Vous voyez dans les séries pour ados américaines quand la jeune lycéenne mal dans sa peau intègre l’équipe des pom-pom girls et qu’elle est, au début, moquée par les membres de sa team qui finissent par l’aider à devenir une maxi BG ? En entreprise, il y a sa version adulte : cette collègue peu confiante qui se sent déjà « chanceuse d’avoir un job » et qui n’oserait même pas demander 10 euros d’augmentation sur son salaire annuel (la dernière fois, au déj’, elle n’a même pas renvoyé son plat en cuisine quand le serveur lui a ramené des tripes à la place de sa burrata).
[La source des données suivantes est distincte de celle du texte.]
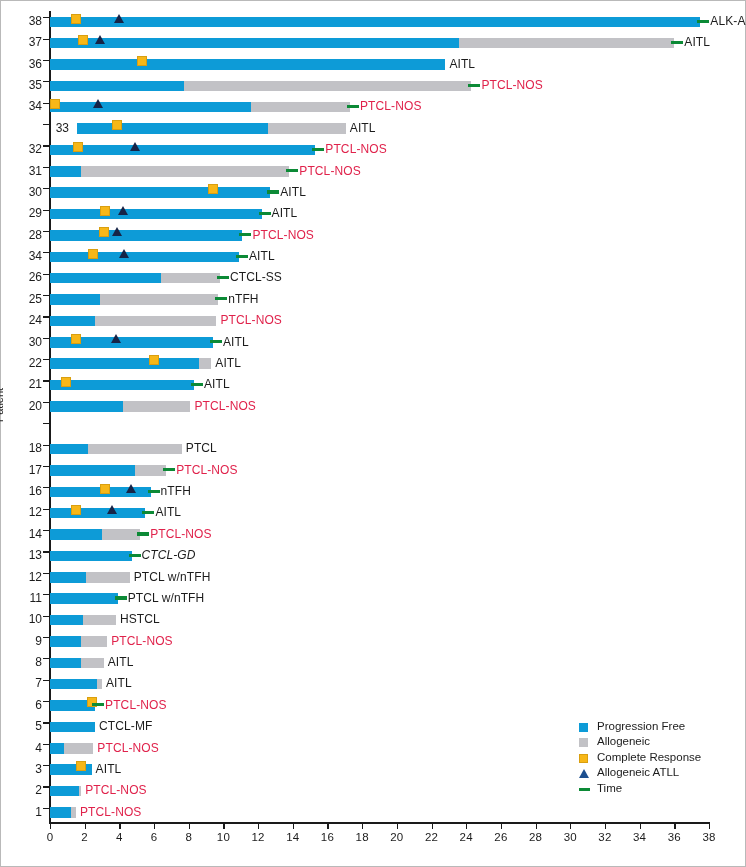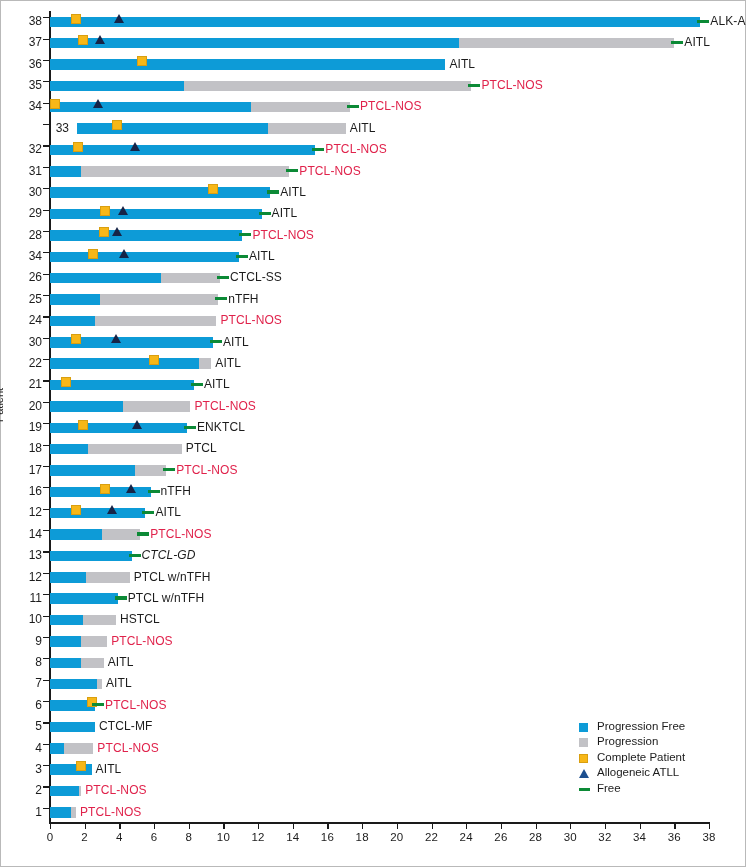"19" div.row { html: <div> <div>19</div> <div></div> <div></div> <div></div> <div></div> <div>ENKTCL</div> </div> -> none }
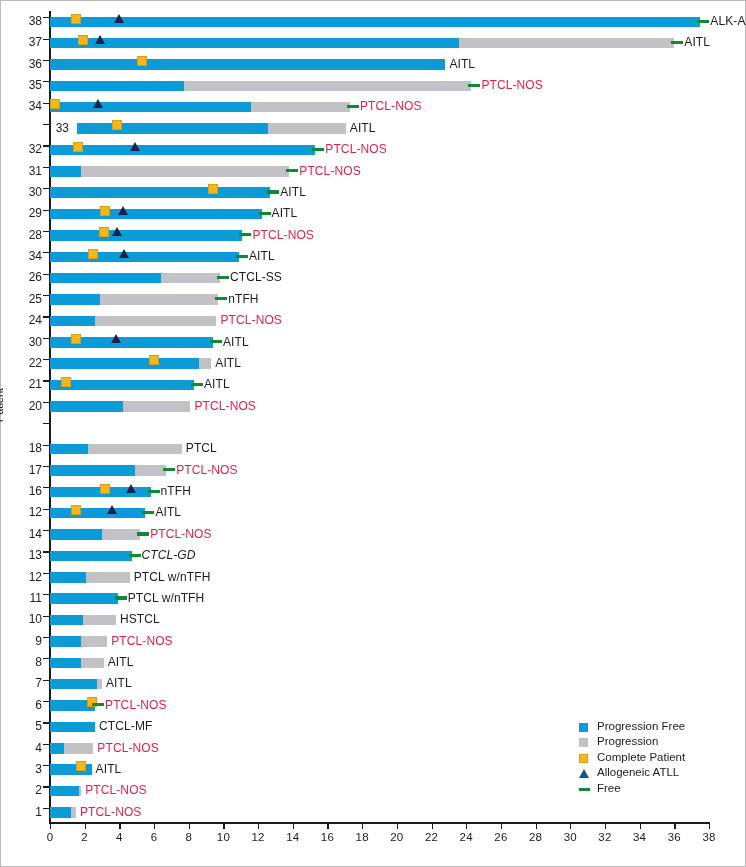"Progression" span { text: Progression -> Allogeneic }
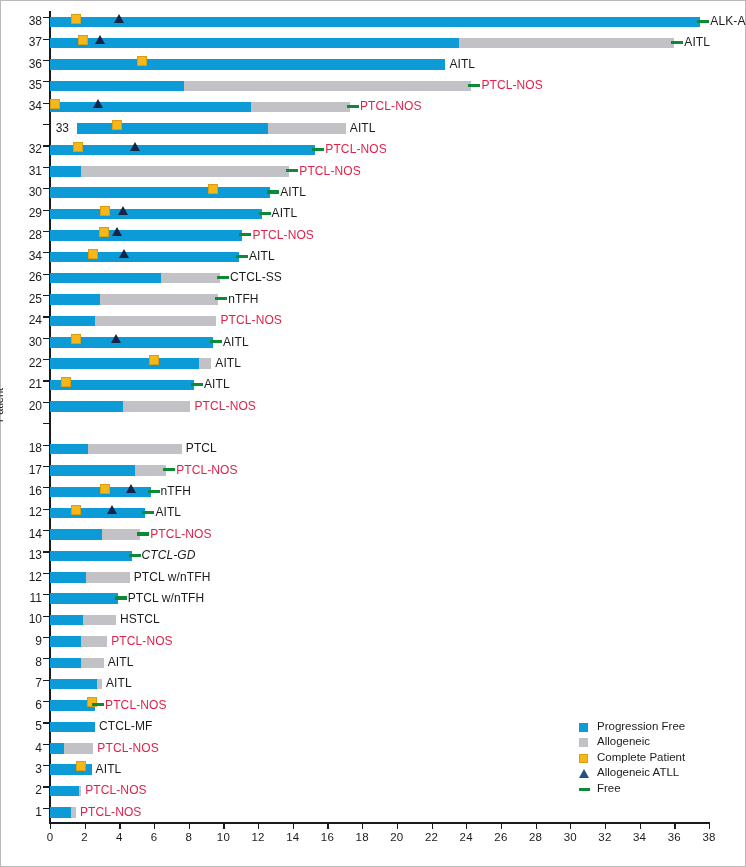"Complete Patient" span { text: Patient -> Response }
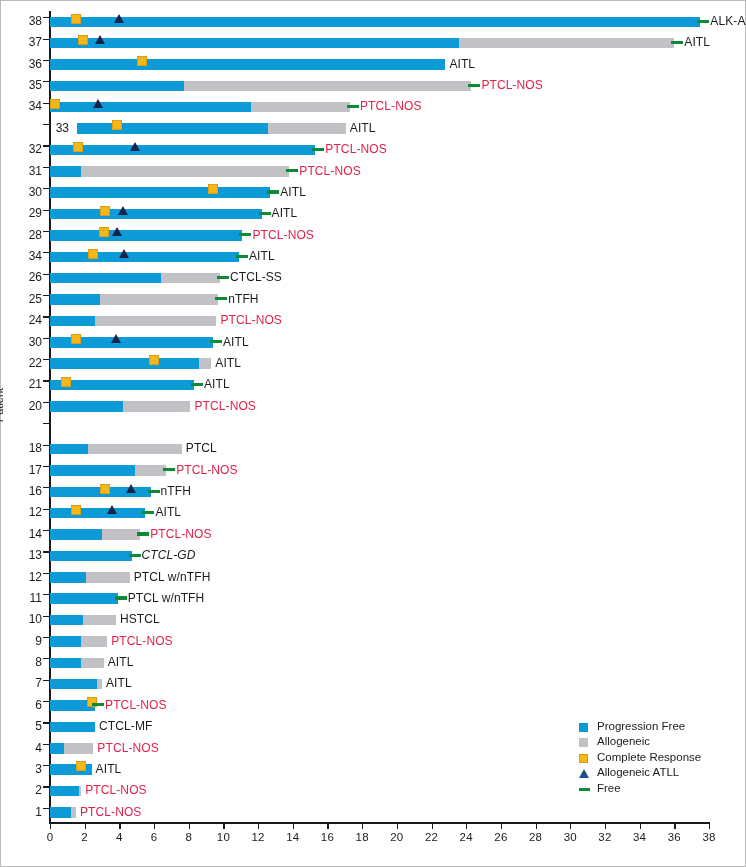"Free" span { text: Free -> Time }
Alors les semaines qui précèdent l’entretien, avec le reste de vos collègues, vous vous êtes fixés comme mission de la stimuler et de la guider pour qu’elle parvienne enfin à réclamer son dû : « Ne lâche pas ! Demande au moins 10%, ok ? », « tu mérites mieux, ne l’oublie jamais ! », « tu veux qu’on répète ton discours ? » Si elle obtient son augmentation, pensez à réclamer une commission.

7. La taupe

« Apparemment toute l’équipe de Stéph’ sera privée d’augmentation cette année », « tu savais qu’André allait être promu toi ? », « j’ai entendu dire qu’on aurait la prime Macron, mais tu ne le dis à personne, hein ? »Plus informée sur les différents jeux de pouvoir et l’état des finances de l’entreprise que la RH et le comptable réunis, vous n’avez jamais autant trainé avec cette collègue qu’en cette fin d’année. D’ailleurs, vous commencez à penser que cela vous fait plus de mal que de bien. Personne n’a jamais su si les infos colportées étaient crédibles, mais bon, tant qu’elle ne vous apprend pas votre licenciement, ne vous affolez pas trop et profitez des gossips.

8. Le passager clandestin

« Qui ne tente rien n’a rien », « On ne fait pas d’omelette sans casser des œufs »… Ce profiteur par excellence en est certain : tous ces proverbes motivationnels ne s’adressent pas à lui. Il les laisse très volontiers à ses collègues. Le principe de sa solide théorie piochée dans ses cours de terminale ES ? Si tous ses collègues obtiennent une revalorisation salariale au gré d’une âpre négociation, la direction alignera sans doute les revenus de toute la boîte à ce nouveau standard. Malinx ! Le risque ? Quand ses collègues auront tous sauté la tête la première dans la piscine ou emprunté le toboggan du fun, lui restera éventuellement bloqué au niveau du pédiluve. Il est loin le rêve de nager un jour parmi les dauphins… Peut-être devrait-il songer, à son tour, à affronter son boss en tête à tête. Pour ça, un conseil : bien se mouiller la nuque avant.